A hollow-edge blade has evenly spaced indentations near the cutting edge, reducing friction and preventing food particles from sticking. It is thinner and more durable, but should not be confused with a hollow ground blade. It can be marketed as a Granton blade and should be handled before purchase. Care should be taken to maintain the blade’s quality.
A hollow-edge blade is a knife blade with a series of evenly spaced vertical indentations near the cutting edge. These indentations give several advantages to this type of blade, making the blade very popular in busy kitchens. Many knives designed for sushi, such as santoku knives, are hollow-edge blades. Any reputable kitchen supply store will carry an assortment of such blades to choose from, and they can also be ordered directly from the knife manufacturers.
This type of knife blade should not be confused with a hollow ground blade. A hollow ground blade is ground, or prepared for finishing, in a very distinct way. A hollow edge blade can be ground in many different ways, but in all cases the indentations are ground along the length of the knife. These indentations are typically polished to be smooth, ensuring that food particles don’t stick to rough spots.
Because grinding removes a piece of the blade, a hollow edge blade tends to be thinner, generally, than you might expect. These indentations also reduce friction on the blade, which can be extremely beneficial for cooks who work quickly in the kitchen.

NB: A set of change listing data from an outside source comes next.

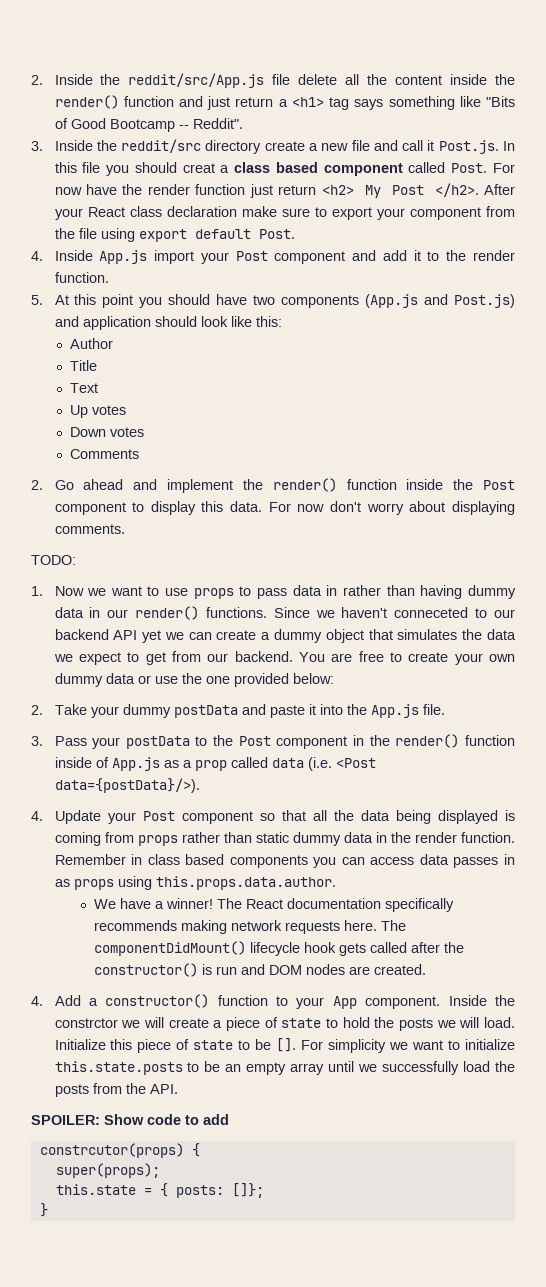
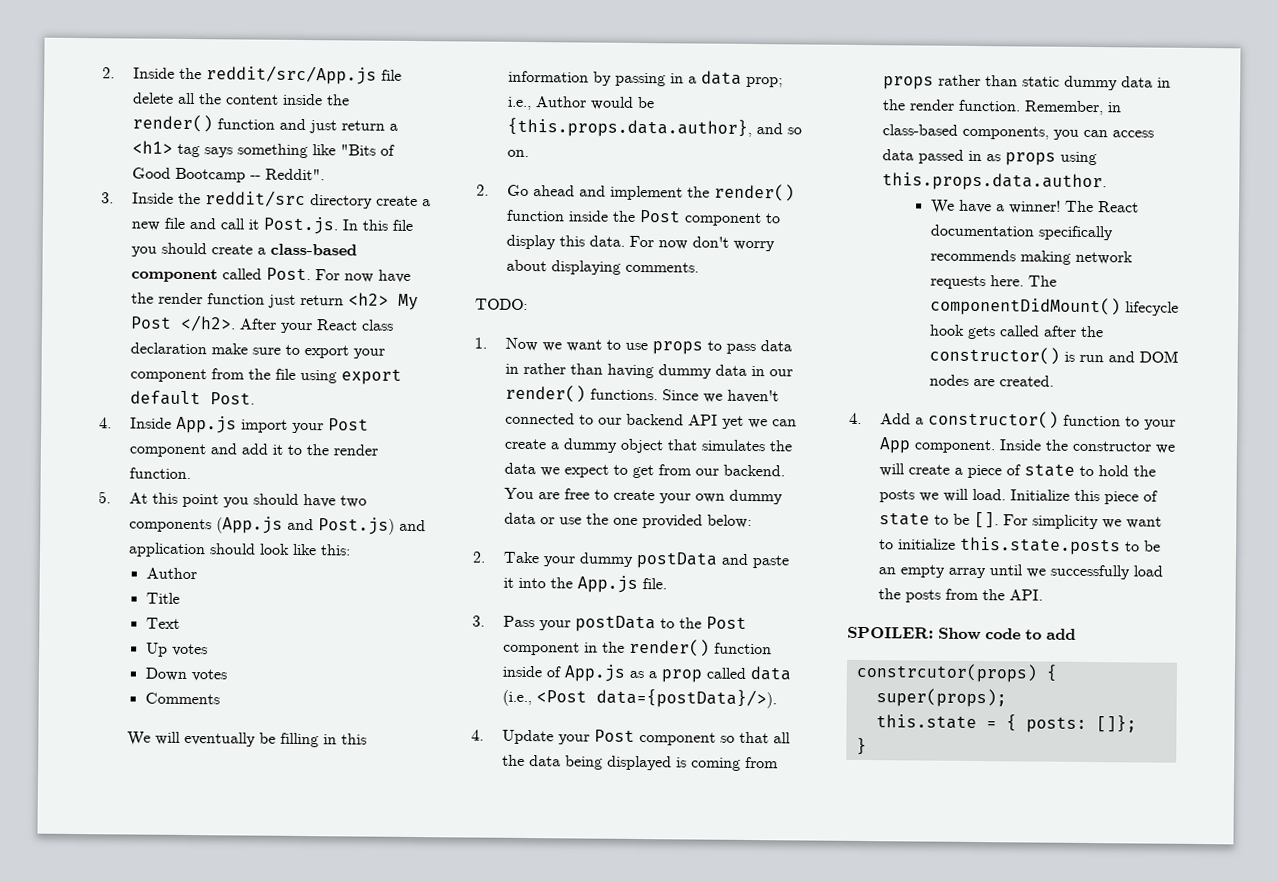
[182,162,318,173] creat a class based -> [211,243,358,256] create a class-based
(140, 454) none -> [127,731,368,748] [508,70,784,88] [507,96,656,111] [507,117,803,139] [507,149,530,158] // We will eventually be filling in this information by passing in a data prop; i.e., Author would be {this.props.data.author}, and so on.
[394,607,469,618] conneceted -> [505,412,576,425] connected
[307,757,332,771] (i.e. -> [502,689,533,707] (i.e.,
[54,854,308,868] Remember in class based components -> [1024,100,1123,116] [882,124,1050,140] Remember, in class-based components,
[453,857,499,868] passes -> [918,149,965,164] passed
[54,1018,118,1028] constrctor -> [1072,440,1153,452] constructor

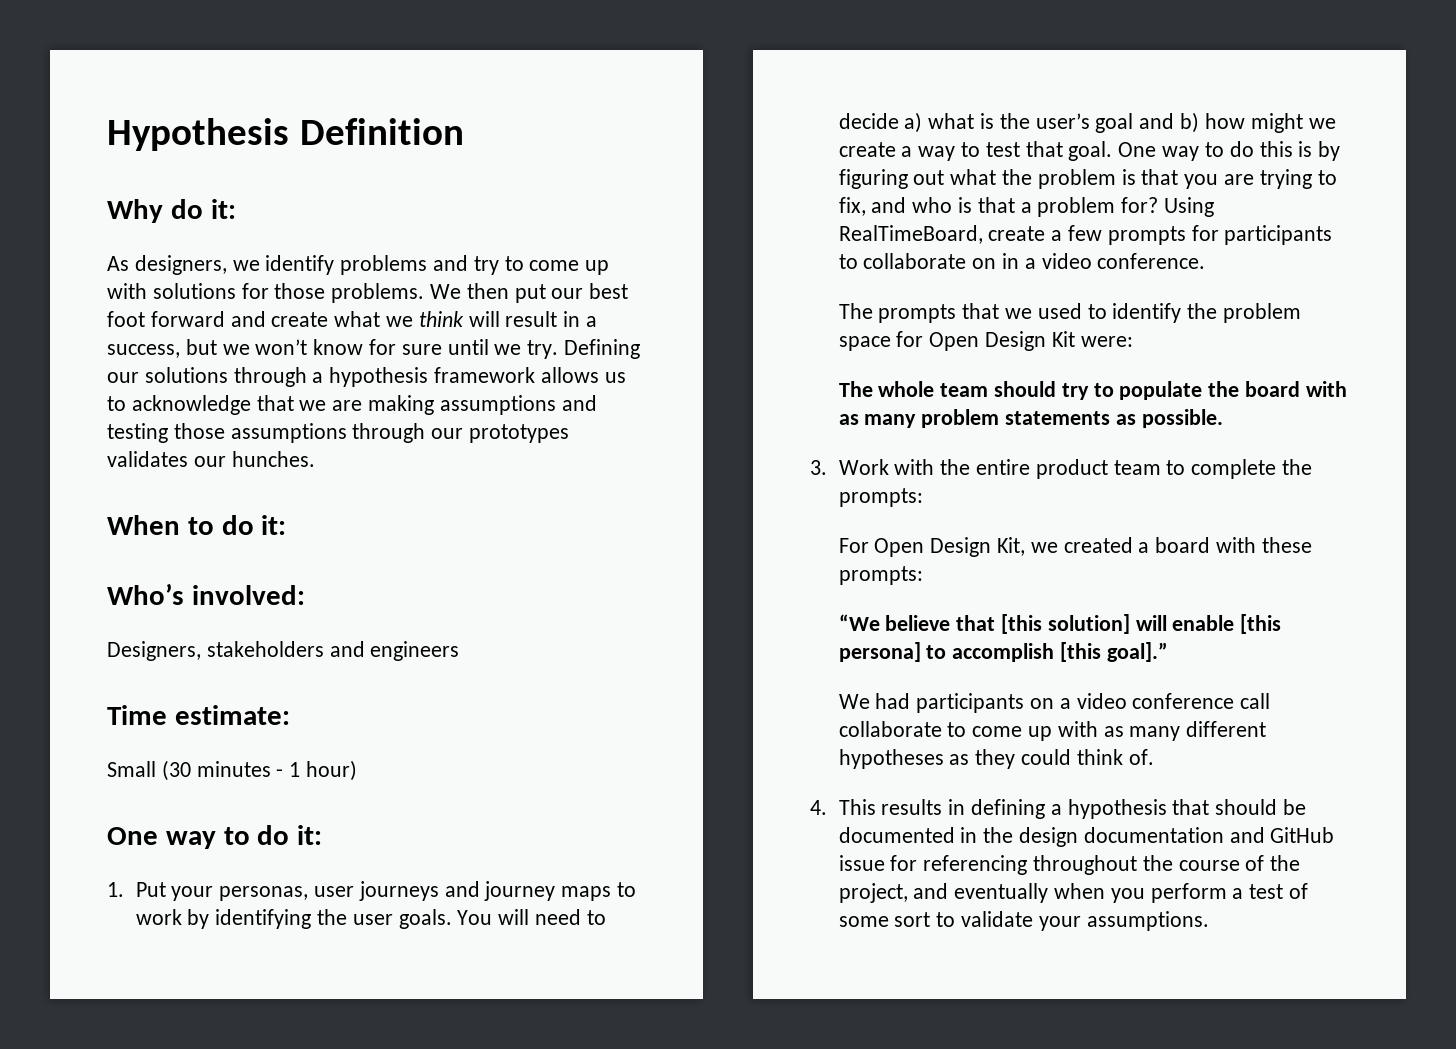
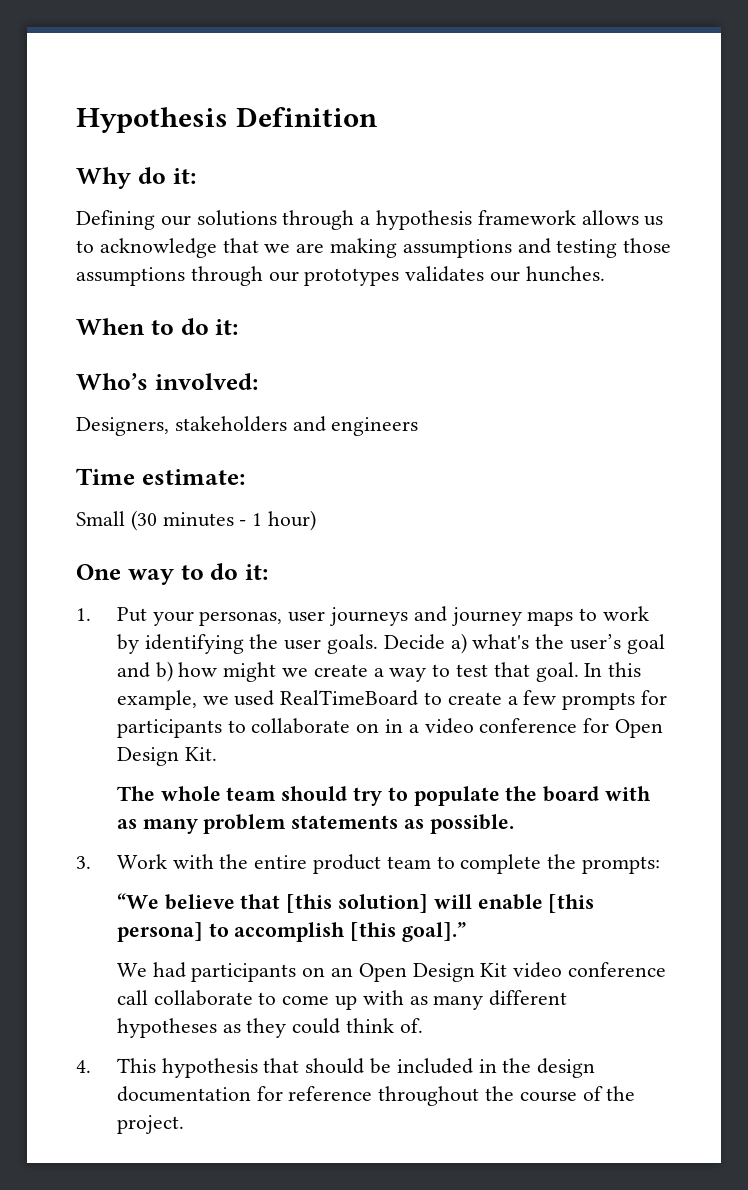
[107,255,610,275] [107,283,629,303] [107,311,598,327] [107,339,559,359] As designers, we identify problems and try to come up with solutions for those problems. We then put our best foot forward and create what we think will result in a success, but we won’t know for sure until we try. -> (196, 176) none
[457,909,606,925] [838,112,995,133] You will need to decide a) what is -> [383,633,530,654] Decide a) what's
[1118,141,1341,161] [838,169,1337,189] [838,197,1215,217] [838,225,983,244] One way to do this is by figuring out what the problem is that you are trying to fix, and who is that a problem for? Using RealTimeBoard, -> [584,662,642,677] [116,690,442,710] In this example, we used RealTimeBoard to
[1097,253,1206,269] [838,303,1302,323] [838,336,891,351] conference. // The prompts that we used to identify the problem space -> [479,718,578,733] conference
[1051,331,1133,347] Kit were: -> [184,747,217,761] Kit.
[838,537,1312,557] [838,566,923,585] // For Open Design Kit, we created a board with these prompts: -> (661, 865) none
[1059,698,1071,709] a -> [330,963,508,982] an Open Design Kit
[881,799,1062,819] results in defining a -> (156, 1065) none
[838,827,955,843] documented -> [396,1058,473,1074] included
[1229,827,1335,843] [838,855,1028,875] and GitHub issue for referencing -> [256,1086,373,1101] for reference
[838,883,1309,903] [838,911,1209,931] project, and eventually when you perform a test of some sort to validate your assumptions. -> [116,1115,184,1134] project.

They also keep particles from sticking to the knife edge, potentially disrupting clean, even cuts. This type of blade can also be incredibly durable, making it suitable for a wide variety of uses in the kitchen.
When a hollow-edge blade is made from high-quality materials, it will be a solid, sturdy knife that can produce years of use if well cared for. Make sure you never put your knives in the dishwasher and always dry them after washing to ensure the blade stays in good condition. Additionally, you should use knife guards to protect knife blades, as well as the fingers of unsuspecting victims. Periodically oil and sharpen your knives to ensure they stay in good cutting condition.
You may also see a hollow edge blade marketed as a Granton blade. In all cases, try physically handling a knife if possible before you buy it. If the knife feels suspiciously flimsy to you, don’t buy it, as it may be made of cheap or substandard materials. Make sure it feels good in your hand, with the appropriate weight balance. If the knife feels uncomfortable, it won’t work well in the kitchen.